The satellite network, known as the Silent Barker, is a constellation of spy satellites set to be the first of its kind network that will compliment ground-based sensor systems and low-orbit satellites, according to Space Force statements and independent analysts. The satellites are set to be placed 22,000 miles above the Earth and at the same speed it rotates, known as a geosynchronous orbit.
"This capability enables indications and warnings of threats against high-value U.S. systems and will provide capabilities to search, detect and track objects from space for timely threat detection," said the Space Force in a statement.
Sarah Mineiro, a former lead staffer on the House Armed Services Committee strategic subcommittee that oversees space programs, stressed that the cluster will dramatically increase the Space Force's ability "to track on-orbit, adversary satellites that could be maneuvering around or in proximity to our satellites."
She added that Silent Barker also addresses the limitations of ground and lower-orbit surveillance systems and allows the U.S. to "really figure out what is going on up there in space," she said.
The Space Force has refused to divulge how many satellites would make up the Silent Barker constellation. All it said was "multiple space vehicles" were involved.
According to the National Reconnaissance Office, which is developing the satellite network with the Space Force, the satellite constellation is scheduled for launch on board an Atlas V booster operated by the United Launch Alliance, a joint private space venture by Boeing and Lockheed Martin. Its launch date, which is not yet known, will be announced 30 days in advance via social media platforms.
The Space Force's announcement came as a response to growing efforts by Russia and China to develop systems capable of being launched into orbit to take out adversarial satellites and space systems.
This also came after the publication of this year's annual threat assessment by the Office of the Director of National Intelligence. The report claimed that China already has weapons intended to target satellites owned by the U.S. and its allies, and "counter-space operations will be integral to potential People's Liberation Army (PLA) military campaigns." (Related: China has put hundreds of satellites in orbit to target U.S., as Space Force commander reveals Beijing's horrific plan for America.)

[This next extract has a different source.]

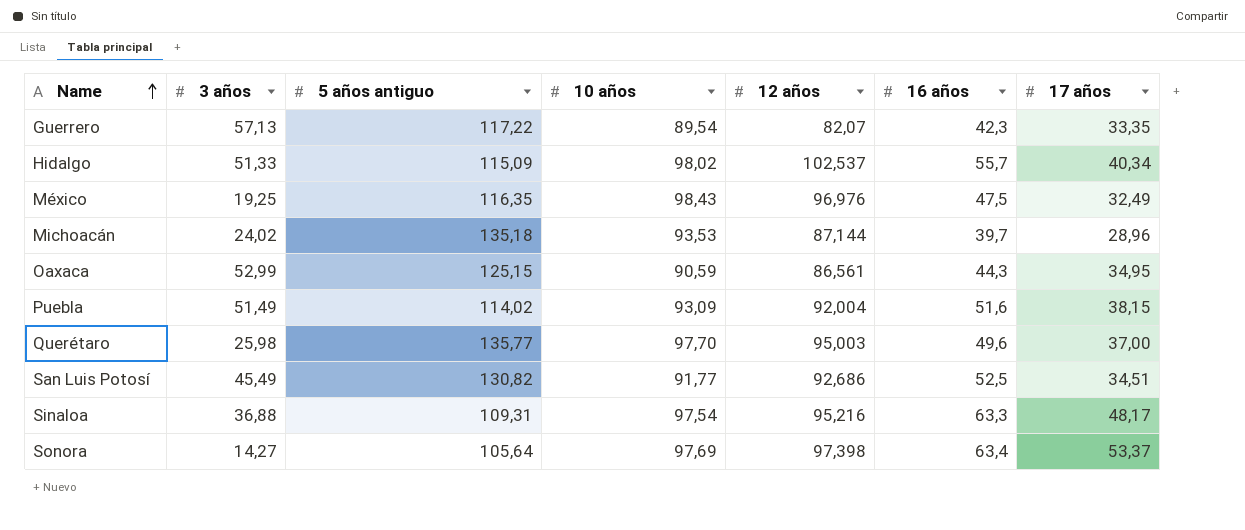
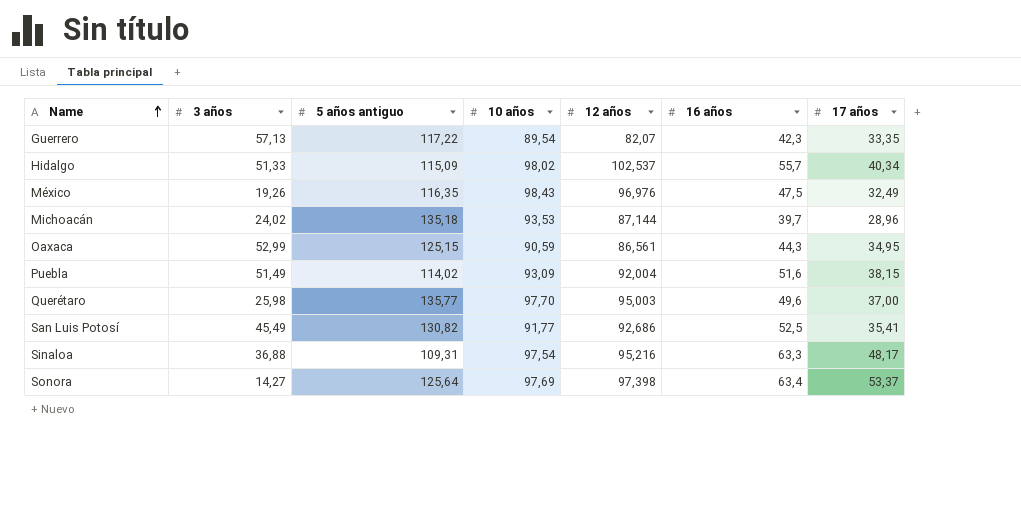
México | 3 años: 19,25 -> 19,26
San Luis Potosí | 17 años: 34,51 -> 35,41
Sonora | 5 años antiguo: 105,64 -> 125,64

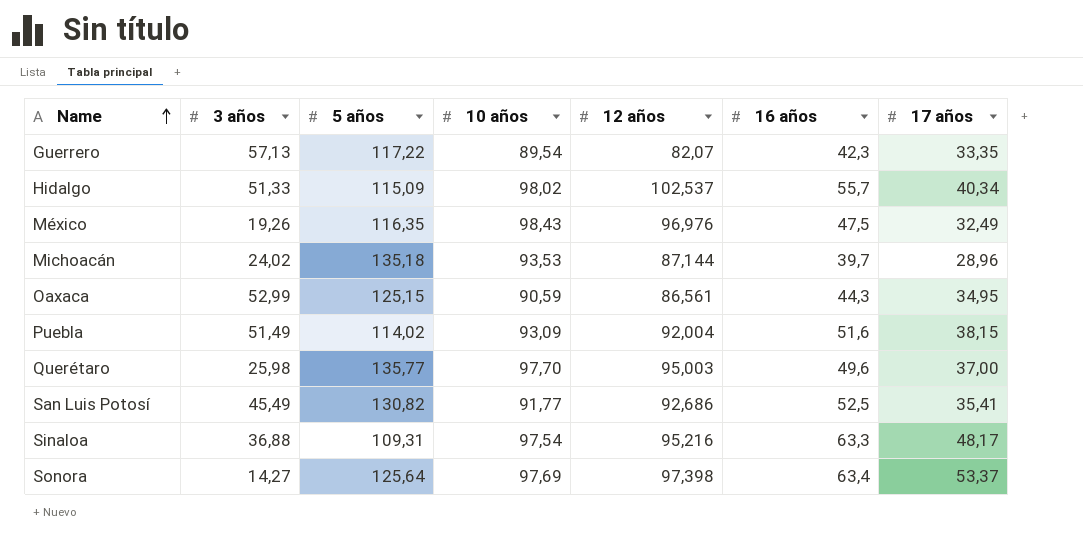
column name: 5 años antiguo -> 5 años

Bloomberg cited China's SJ-21 satellite as an example. This was launched in 2021 and later successfully pulled a defunct Chinese satellite several hundred miles into a higher orbit. Another Chinese satellite, the Sijian-17, is equipped with a robotic arm that could be used to grapple other satellites and take them out of commission.
"[The SJ-21] could clearly serve in a counter-space role and hold our geosynchronous satellites at risk," warned Space Command Commander Gen. James Dickinson during a testimony before the House of Representatives.
The Space Force added that the SJ-21 is the type of satellite that Silent Barker is specifically meant to track as it seeks " to detect or discover new objects" that could pose a threat to America's space infrastructure.